Repeat exactly the lines of the entries below from the one with "- Hoy vamos" through the one with "proyecto. ¿Y por qué querríamos hacer esto?", both ends included, and nothing else.

Material shown:
[Start of Attachment]
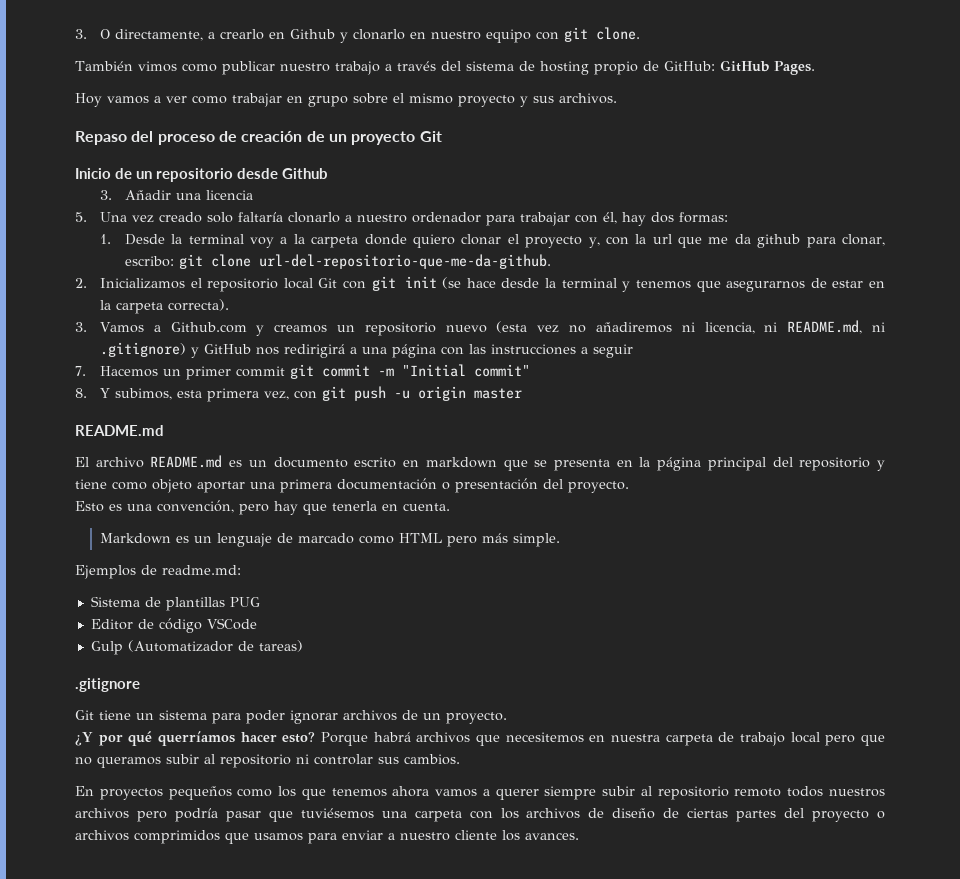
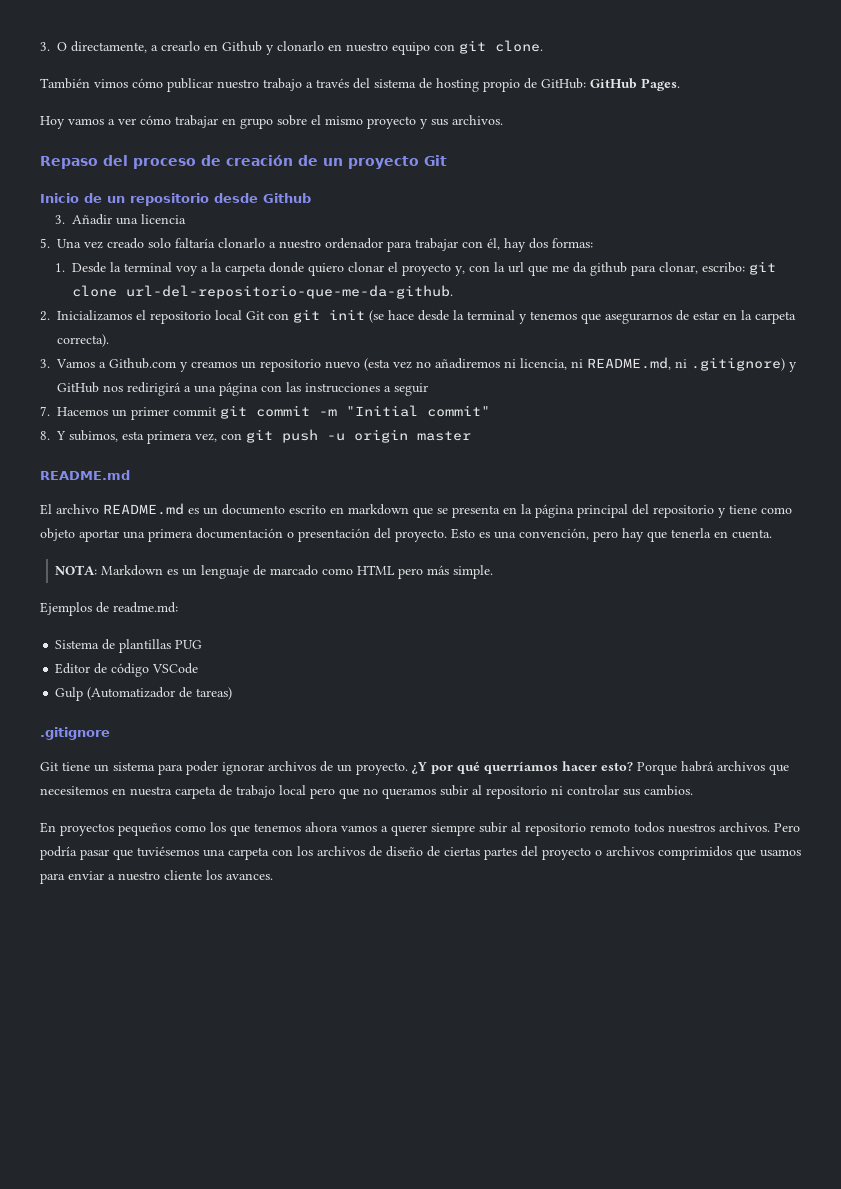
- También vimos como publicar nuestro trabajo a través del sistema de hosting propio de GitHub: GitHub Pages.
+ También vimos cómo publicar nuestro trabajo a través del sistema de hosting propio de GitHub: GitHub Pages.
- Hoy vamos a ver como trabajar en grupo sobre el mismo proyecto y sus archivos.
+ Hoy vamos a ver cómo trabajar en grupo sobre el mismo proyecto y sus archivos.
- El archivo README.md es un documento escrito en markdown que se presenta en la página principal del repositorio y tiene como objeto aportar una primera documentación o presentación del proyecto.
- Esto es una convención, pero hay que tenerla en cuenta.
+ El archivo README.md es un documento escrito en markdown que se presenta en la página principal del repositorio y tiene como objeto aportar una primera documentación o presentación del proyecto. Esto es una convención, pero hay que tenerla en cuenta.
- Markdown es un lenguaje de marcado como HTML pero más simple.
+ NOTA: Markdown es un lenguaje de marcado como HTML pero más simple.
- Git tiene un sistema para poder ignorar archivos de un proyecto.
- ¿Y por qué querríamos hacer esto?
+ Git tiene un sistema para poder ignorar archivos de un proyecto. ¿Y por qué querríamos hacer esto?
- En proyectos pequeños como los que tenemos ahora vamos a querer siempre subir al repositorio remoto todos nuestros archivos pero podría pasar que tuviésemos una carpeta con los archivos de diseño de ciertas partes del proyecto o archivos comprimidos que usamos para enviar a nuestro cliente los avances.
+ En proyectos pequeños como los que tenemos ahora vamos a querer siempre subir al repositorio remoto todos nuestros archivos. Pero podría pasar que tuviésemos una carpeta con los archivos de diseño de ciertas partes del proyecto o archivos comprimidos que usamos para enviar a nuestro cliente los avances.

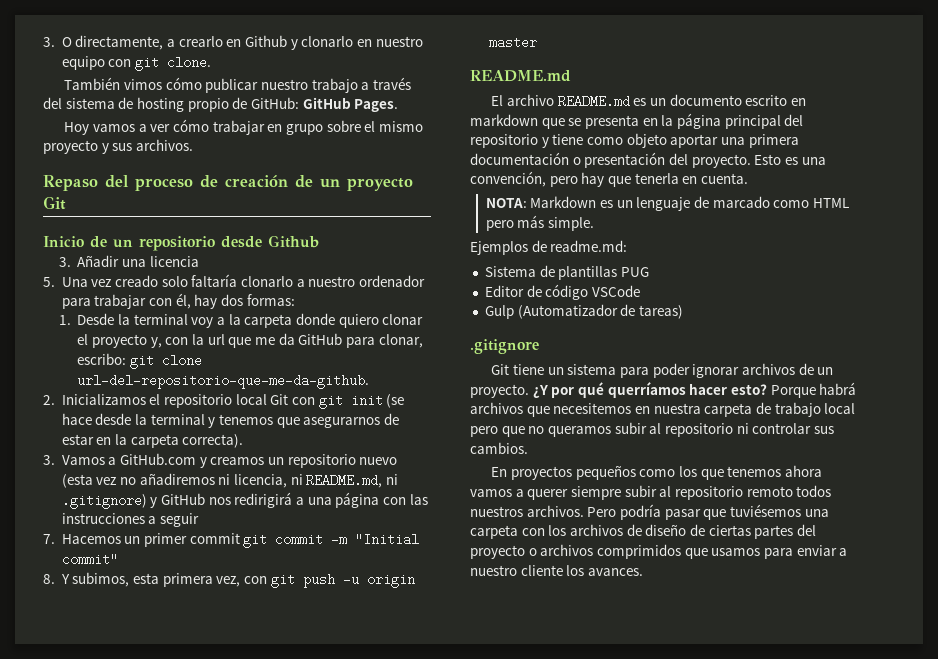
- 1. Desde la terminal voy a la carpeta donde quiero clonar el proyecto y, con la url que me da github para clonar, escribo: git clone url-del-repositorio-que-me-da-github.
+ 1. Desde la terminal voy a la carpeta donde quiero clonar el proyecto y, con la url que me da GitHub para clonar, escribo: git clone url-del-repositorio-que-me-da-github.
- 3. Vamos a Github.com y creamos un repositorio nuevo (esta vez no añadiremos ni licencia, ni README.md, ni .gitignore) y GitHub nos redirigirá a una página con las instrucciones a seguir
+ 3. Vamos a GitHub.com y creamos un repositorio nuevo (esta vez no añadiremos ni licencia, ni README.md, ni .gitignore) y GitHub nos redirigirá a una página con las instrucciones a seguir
[End of Attachment]
[Start of Attachment]
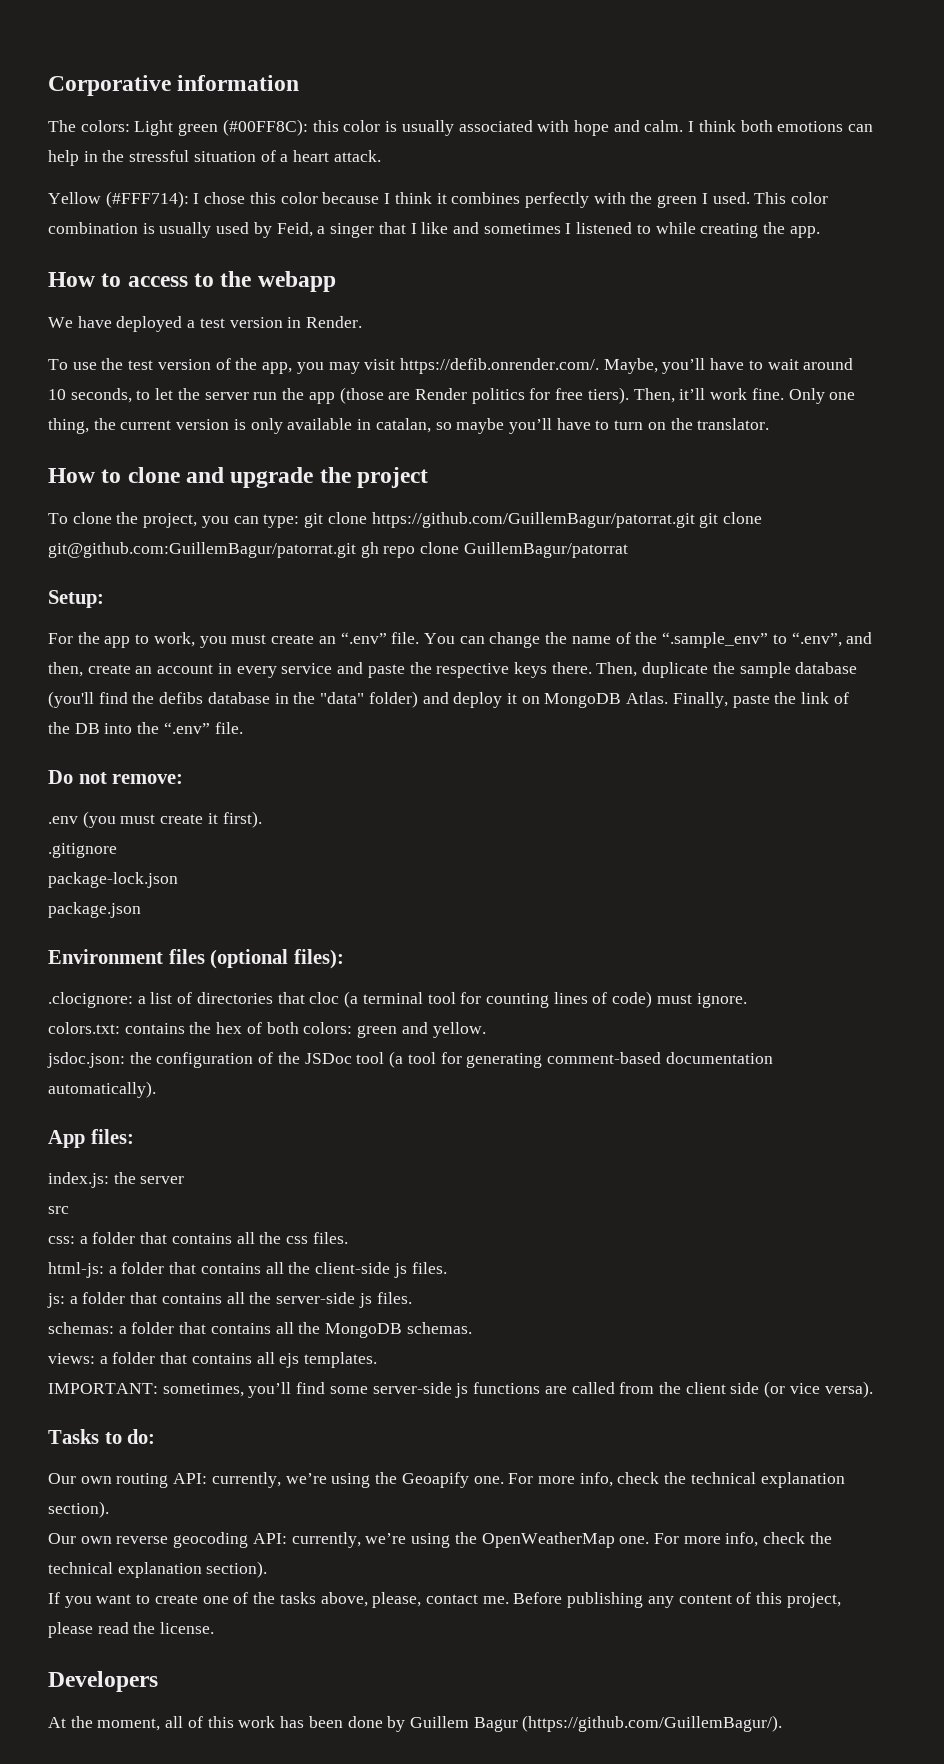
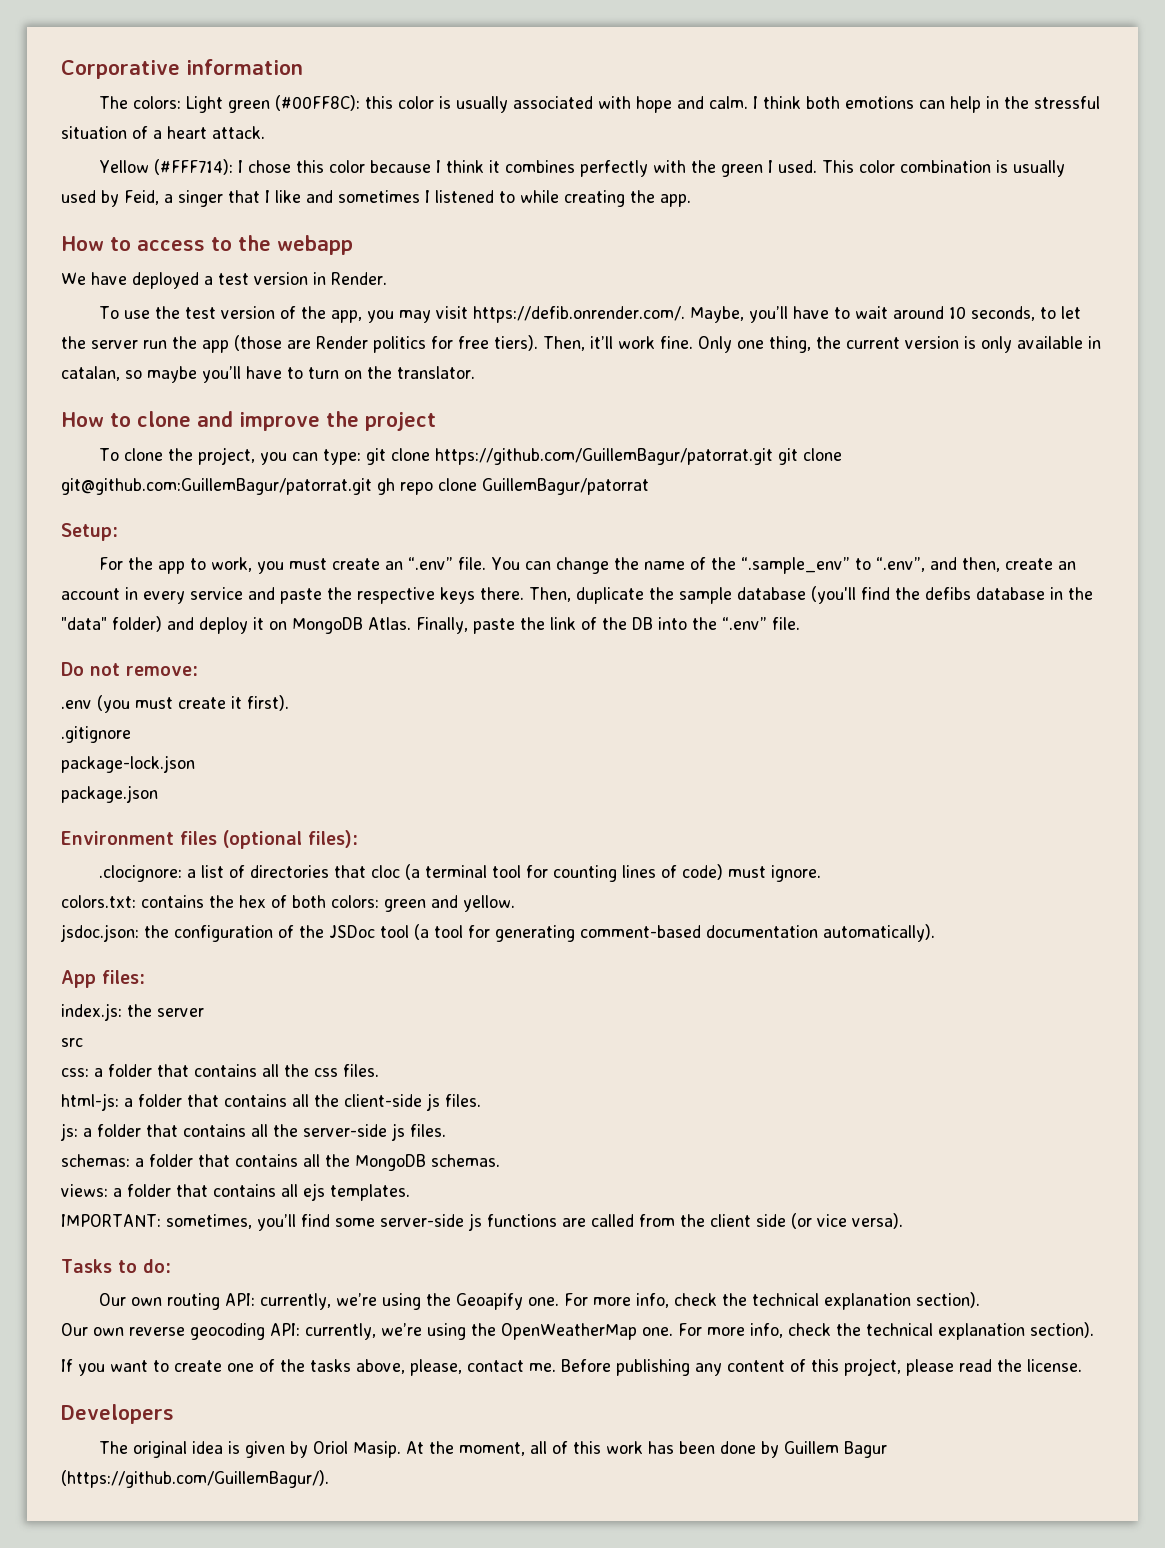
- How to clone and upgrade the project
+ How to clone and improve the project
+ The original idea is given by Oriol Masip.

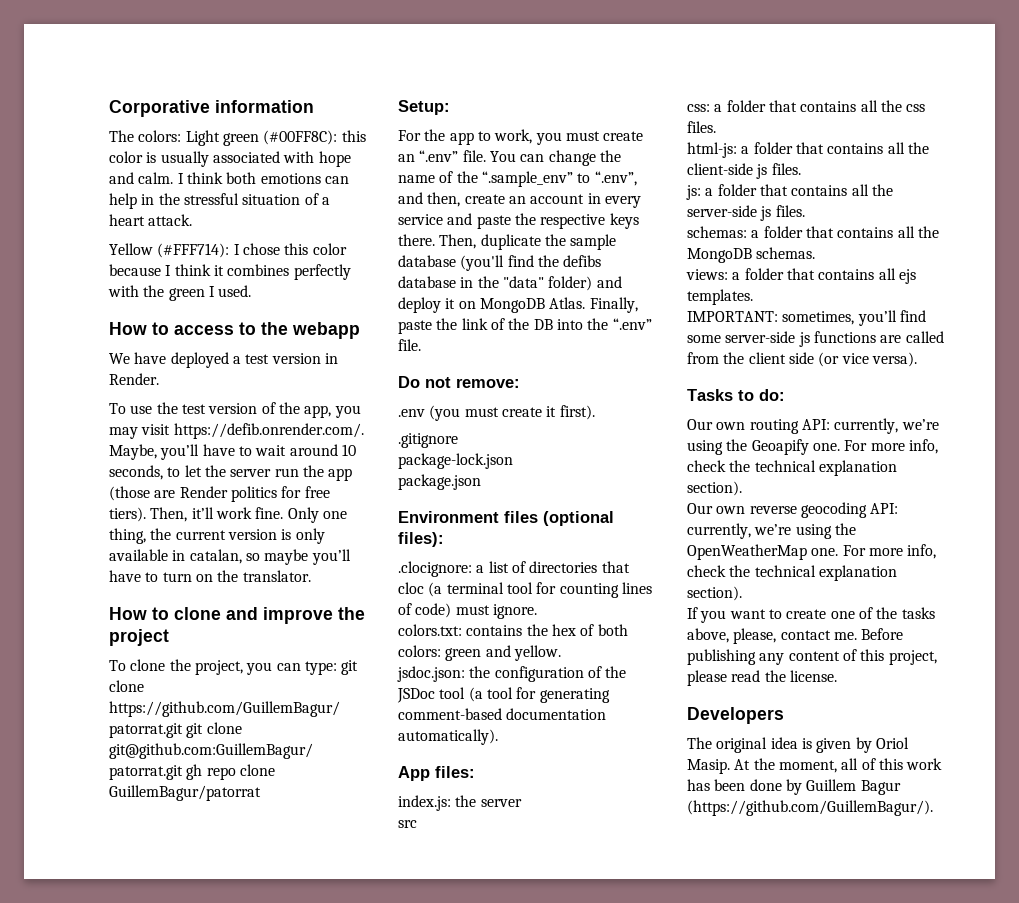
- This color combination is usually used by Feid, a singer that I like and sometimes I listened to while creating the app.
[End of Attachment]
Solution to this problem:
- Hoy vamos a ver como trabajar en grupo sobre el mismo proyecto y sus archivos.
+ Hoy vamos a ver cómo trabajar en grupo sobre el mismo proyecto y sus archivos.
- El archivo README.md es un documento escrito en markdown que se presenta en la página principal del repositorio y tiene como objeto aportar una primera documentación o presentación del proyecto.
- Esto es una convención, pero hay que tenerla en cuenta.
+ El archivo README.md es un documento escrito en markdown que se presenta en la página principal del repositorio y tiene como objeto aportar una primera documentación o presentación del proyecto. Esto es una convención, pero hay que tenerla en cuenta.
- Markdown es un lenguaje de marcado como HTML pero más simple.
+ NOTA: Markdown es un lenguaje de marcado como HTML pero más simple.
- Git tiene un sistema para poder ignorar archivos de un proyecto.
- ¿Y por qué querríamos hacer esto?
+ Git tiene un sistema para poder ignorar archivos de un proyecto. ¿Y por qué querríamos hacer esto?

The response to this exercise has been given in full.